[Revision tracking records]
※ ※ ※

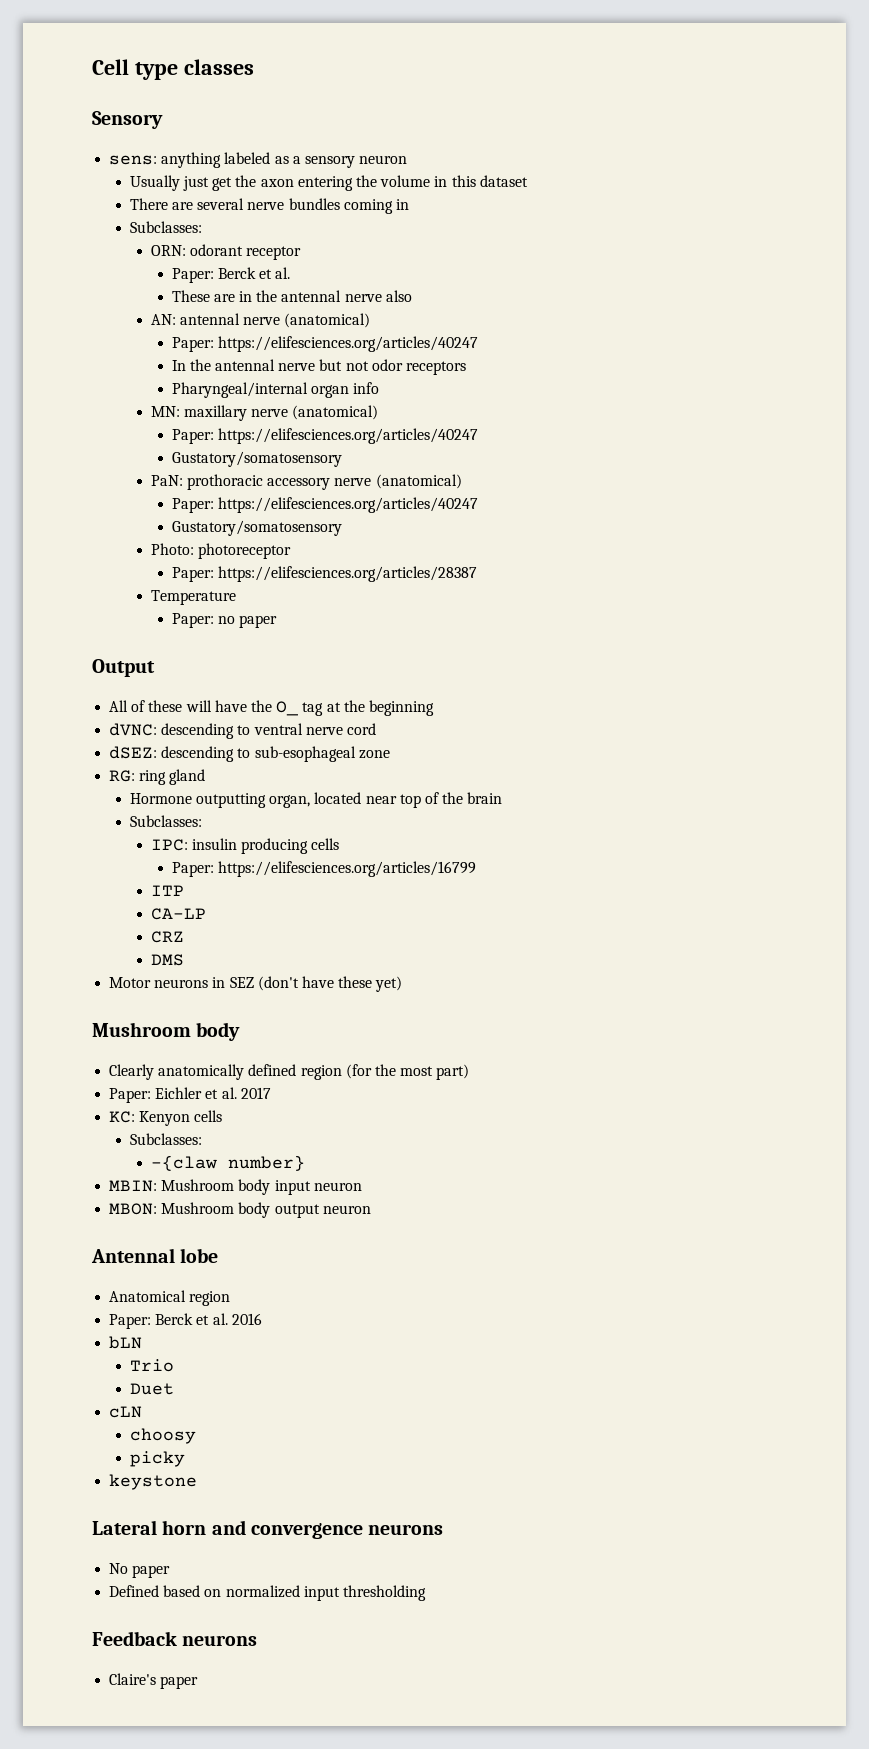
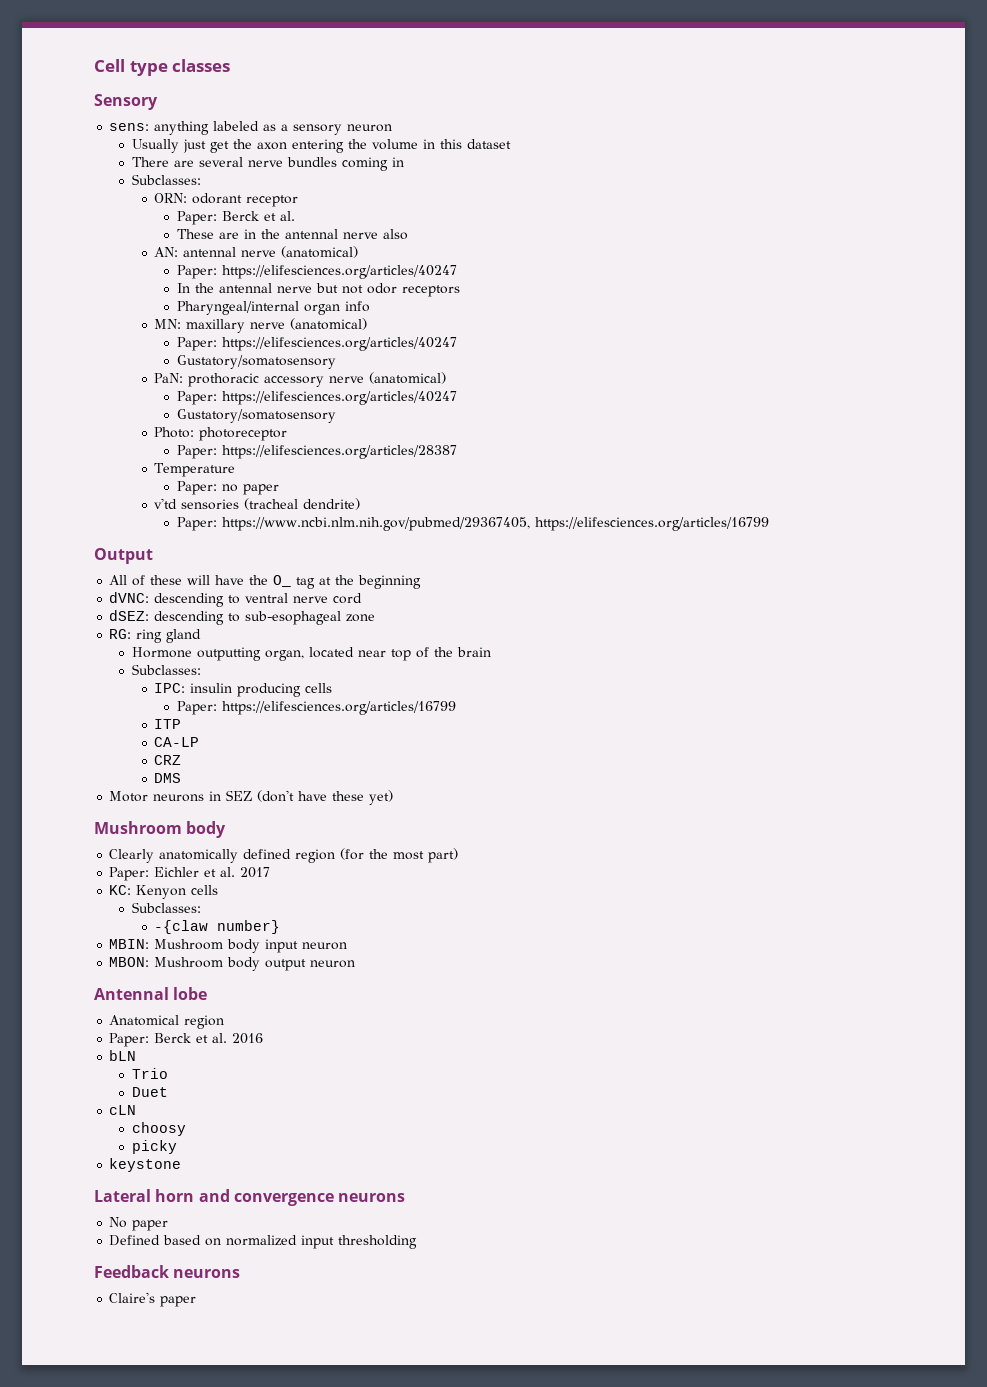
+ v'td sensories (tracheal dendrite)
+ Paper: https://www.ncbi.nlm.nih.gov/pubmed/29367405, https://elifesciences.org/articles/16799

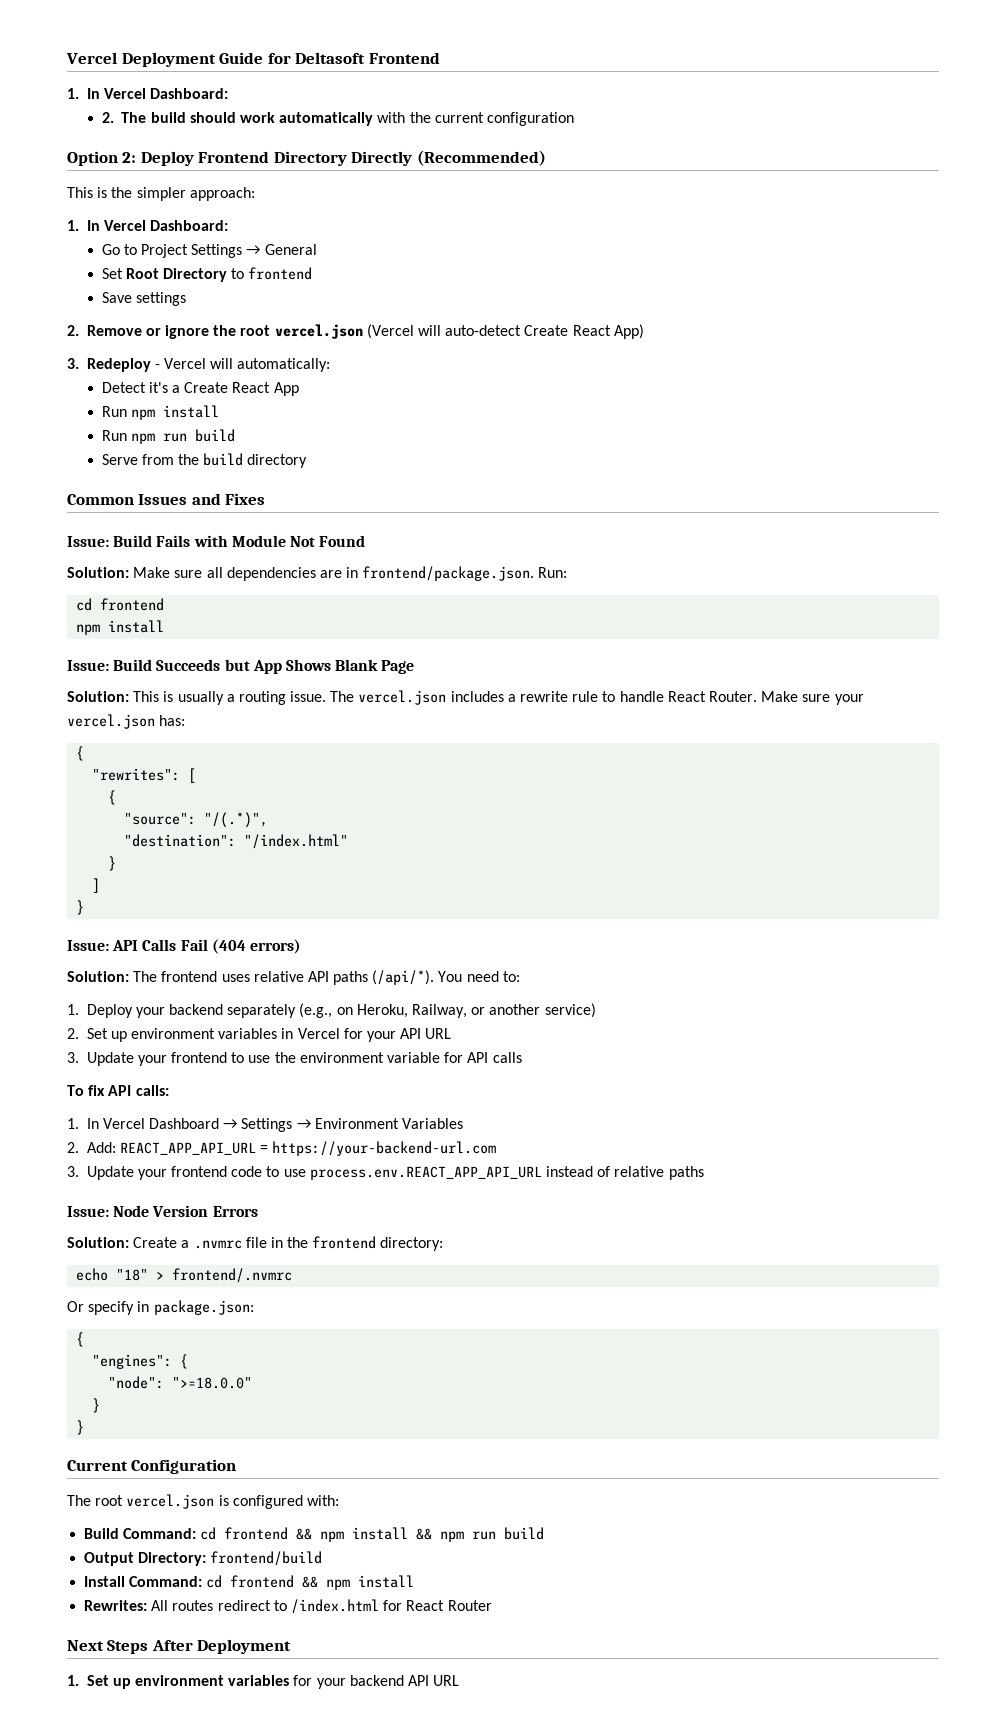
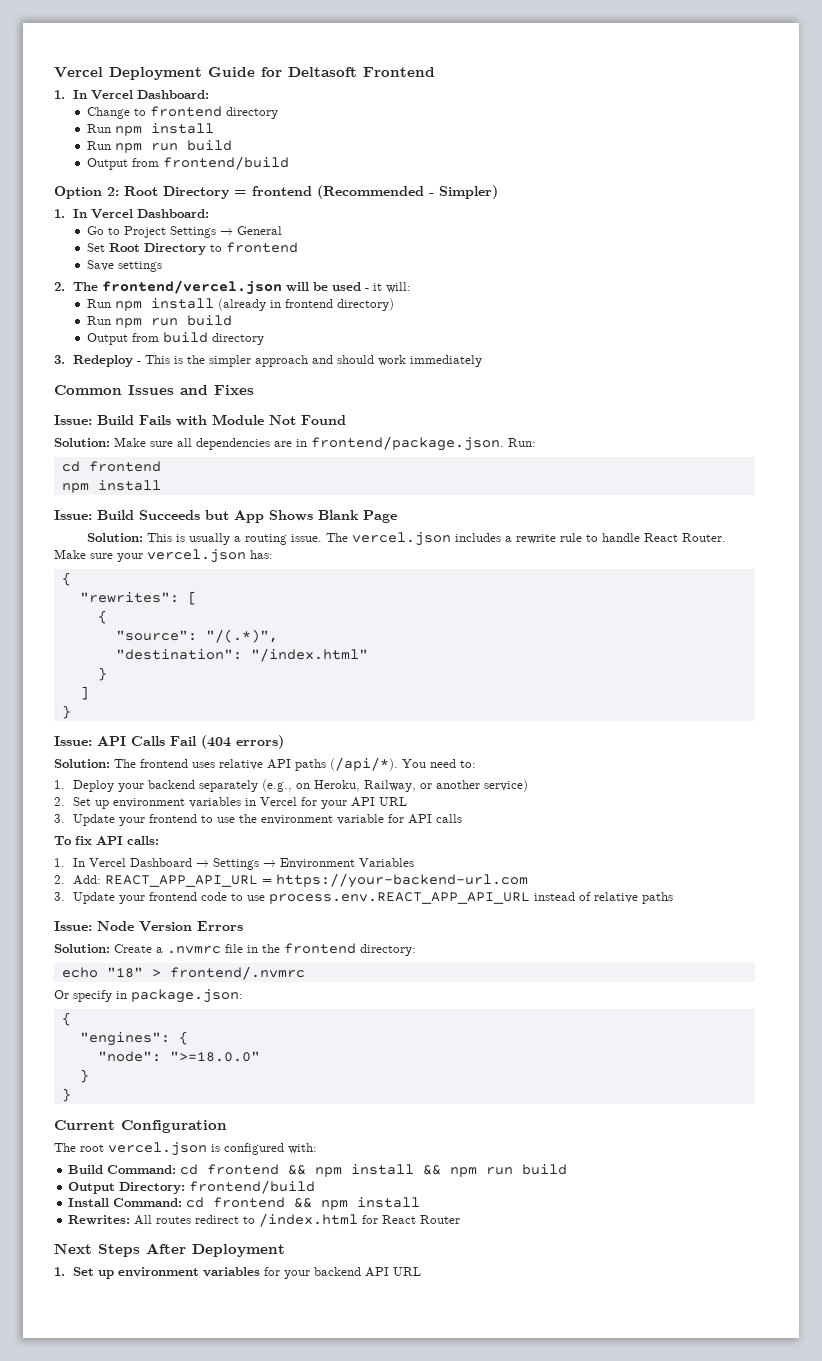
- 2. The build should work automatically with the current configuration
- Option 2: Deploy Frontend Directory Directly (Recommended)
- This is the simpler approach:
+ Change to frontend directory
+ Run npm install
+ Run npm run build
+ Output from frontend/build
+ Option 2: Root Directory = frontend (Recommended - Simpler)
- 2. Remove or ignore the root vercel.json (Vercel will auto-detect Create React App)
- 3. Redeploy - Vercel will automatically:
- Detect it's a Create React App
- Run npm install
+ 2. The frontend/vercel.json will be used - it will:
+ Run npm install (already in frontend directory)
  Run npm run build
- Serve from the build directory
+ Output from build directory
+ 3. Redeploy - This is the simpler approach and should work immediately

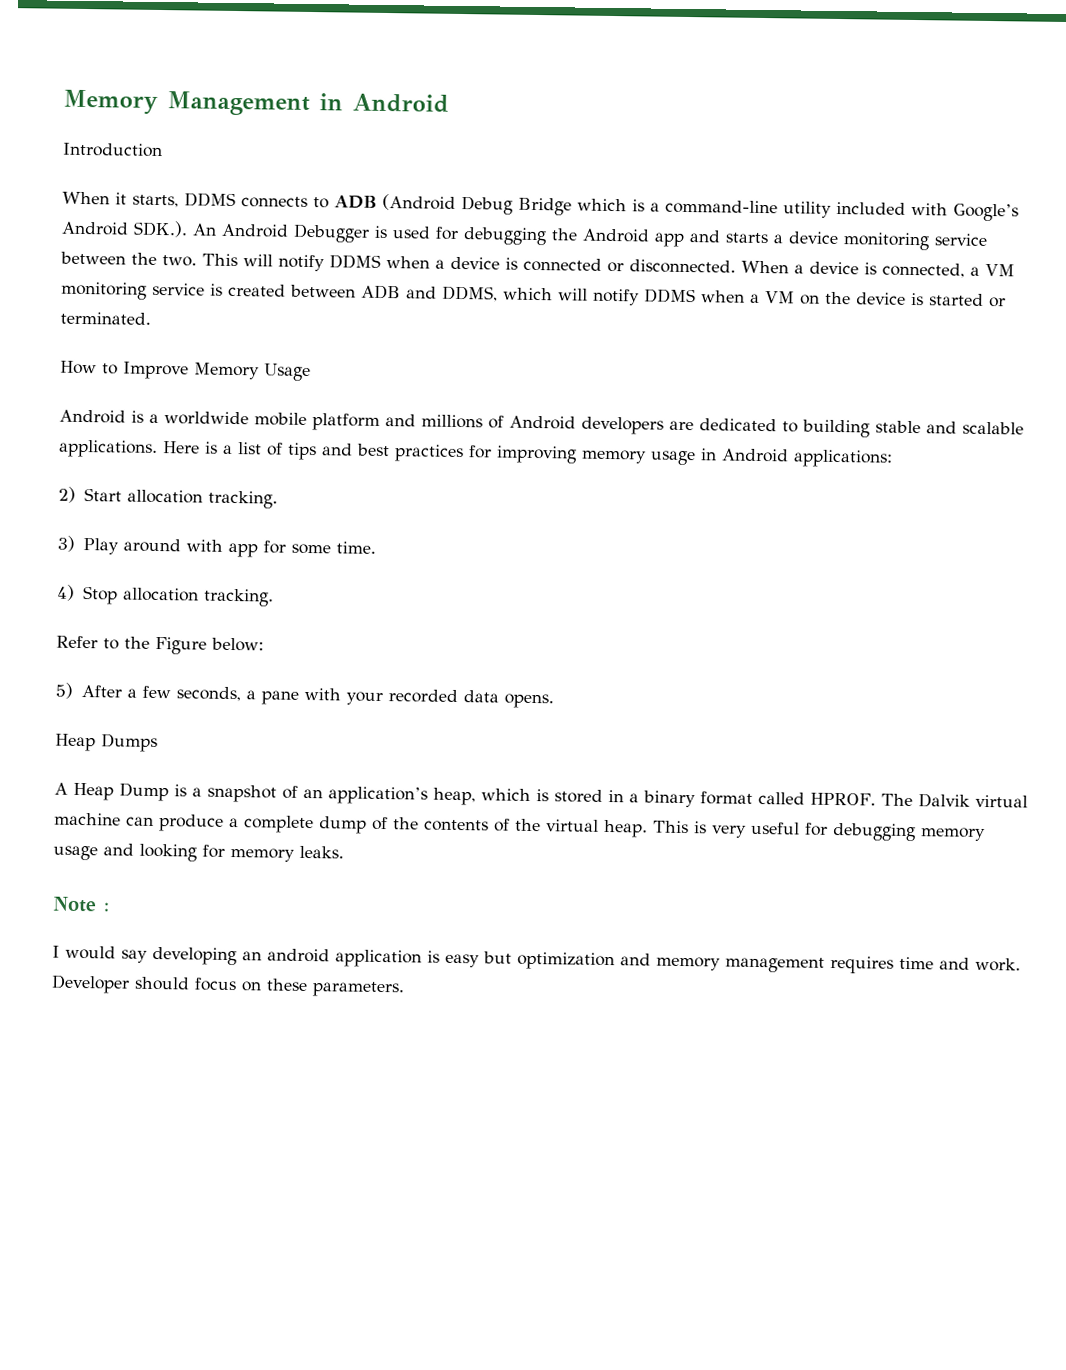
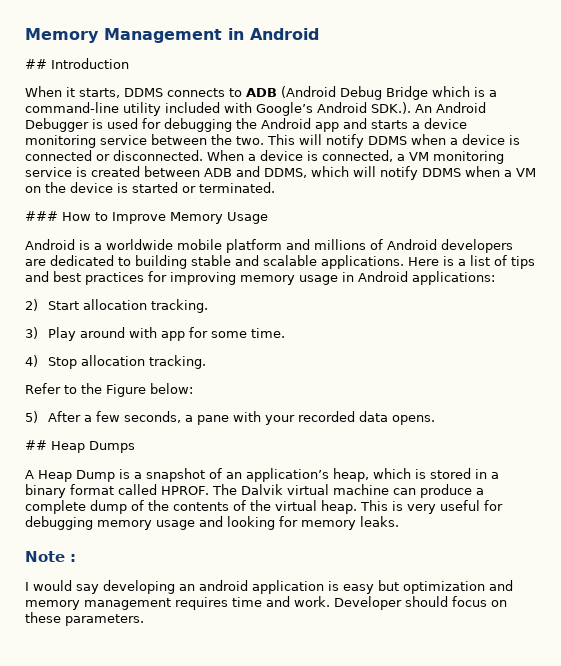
- Introduction
+ ## Introduction
- How to Improve Memory Usage
+ ### How to Improve Memory Usage
- Heap Dumps
+ ## Heap Dumps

※ ※ ※

Your goal — Give back exactly the lines above that run from the one with "in frontend directory)" to the one with "- How to Improve Memory Usage", including both, with the pictures left out.

Response to the task —
+ Run npm install (already in frontend directory)
  Run npm run build
- Serve from the build directory
+ Output from build directory
+ 3. Redeploy - This is the simpler approach and should work immediately

- Introduction
+ ## Introduction
- How to Improve Memory Usage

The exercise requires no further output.